3. During the rehearsal, the church coordinator lady had told my dad that once we got to the altar, he would shake hands with Niall and then kiss my hand and place it (my hand, not the kiss) in Niall’s hand. I nixed this because it felt waaaay too much like some sort of barter. “Here is my daughter, you own her now. And also this fatted hog and a small piece of land to till.” No thanks. So Niall and I practiced him shaking hands with my dad and then me giving my dad a kiss and taking Niall’s hand, but we forgot to consider the gigantic bouquet that I would have in my hand, so there was a moment of confusion and fumbling. It’s not noticeable in the video, however.
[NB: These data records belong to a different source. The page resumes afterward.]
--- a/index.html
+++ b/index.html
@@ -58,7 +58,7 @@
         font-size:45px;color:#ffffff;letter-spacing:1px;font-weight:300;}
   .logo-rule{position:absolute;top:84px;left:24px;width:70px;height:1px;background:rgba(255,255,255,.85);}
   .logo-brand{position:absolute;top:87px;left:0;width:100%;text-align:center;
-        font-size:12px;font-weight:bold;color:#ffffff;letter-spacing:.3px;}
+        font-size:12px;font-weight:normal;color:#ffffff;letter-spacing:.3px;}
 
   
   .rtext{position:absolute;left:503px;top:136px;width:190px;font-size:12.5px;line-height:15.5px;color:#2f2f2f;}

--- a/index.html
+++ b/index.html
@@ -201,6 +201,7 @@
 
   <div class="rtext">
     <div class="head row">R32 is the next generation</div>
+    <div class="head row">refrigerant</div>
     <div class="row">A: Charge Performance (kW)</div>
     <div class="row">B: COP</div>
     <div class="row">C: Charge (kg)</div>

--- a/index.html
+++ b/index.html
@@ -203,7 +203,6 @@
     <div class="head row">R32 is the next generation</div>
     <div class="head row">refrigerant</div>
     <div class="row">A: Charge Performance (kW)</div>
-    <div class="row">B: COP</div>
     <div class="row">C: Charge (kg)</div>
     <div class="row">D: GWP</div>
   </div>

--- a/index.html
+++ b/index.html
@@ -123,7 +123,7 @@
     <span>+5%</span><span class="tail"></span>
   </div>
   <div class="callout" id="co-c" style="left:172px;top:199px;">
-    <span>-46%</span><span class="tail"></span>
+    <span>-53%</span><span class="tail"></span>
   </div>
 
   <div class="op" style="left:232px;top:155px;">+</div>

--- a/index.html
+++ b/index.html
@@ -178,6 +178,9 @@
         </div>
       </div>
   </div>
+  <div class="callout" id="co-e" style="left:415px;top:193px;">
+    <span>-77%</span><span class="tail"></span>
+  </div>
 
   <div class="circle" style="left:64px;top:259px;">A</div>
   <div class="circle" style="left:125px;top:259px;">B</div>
We look totally smooth. This may be the single moment of my life where I feel like "Hey! I might actually BE less awkward than I FEEL!"

4. Just before our vows, the priest accidentally called Niall "Patrick."

5. At the reception, the venue forgot to put out our late-night snacks! This was the one thing I had made clear from the very beginning because I specifically remember being starving at several weddings in the past. I wanted there to be PLENTY of food (and alcohol, but that was already covered with the open bar). At the time I didn't realize that the snack trays never got served because I was having too much fun to notice, but if anybody went hungry during my wedding I reserve the right to be annoyed, because I had PLANNED for there to be snacks. Although, the upswing of this was the several hundred dollars that we (my parents) got refunded.

6. Also at the reception, Niall and I didn’t know how to cut our cake because… well we just didn’t. We ended up cutting the piece too small (my fault, I didn't want a huge piece of cake), so when we tried to use the server to pull out the piece, instead the piece went tumbling down the cake and landed on the table. It was fine, still delicious. But the photos of me during the cake cutting are particularly excellent since I look absolutely terrified.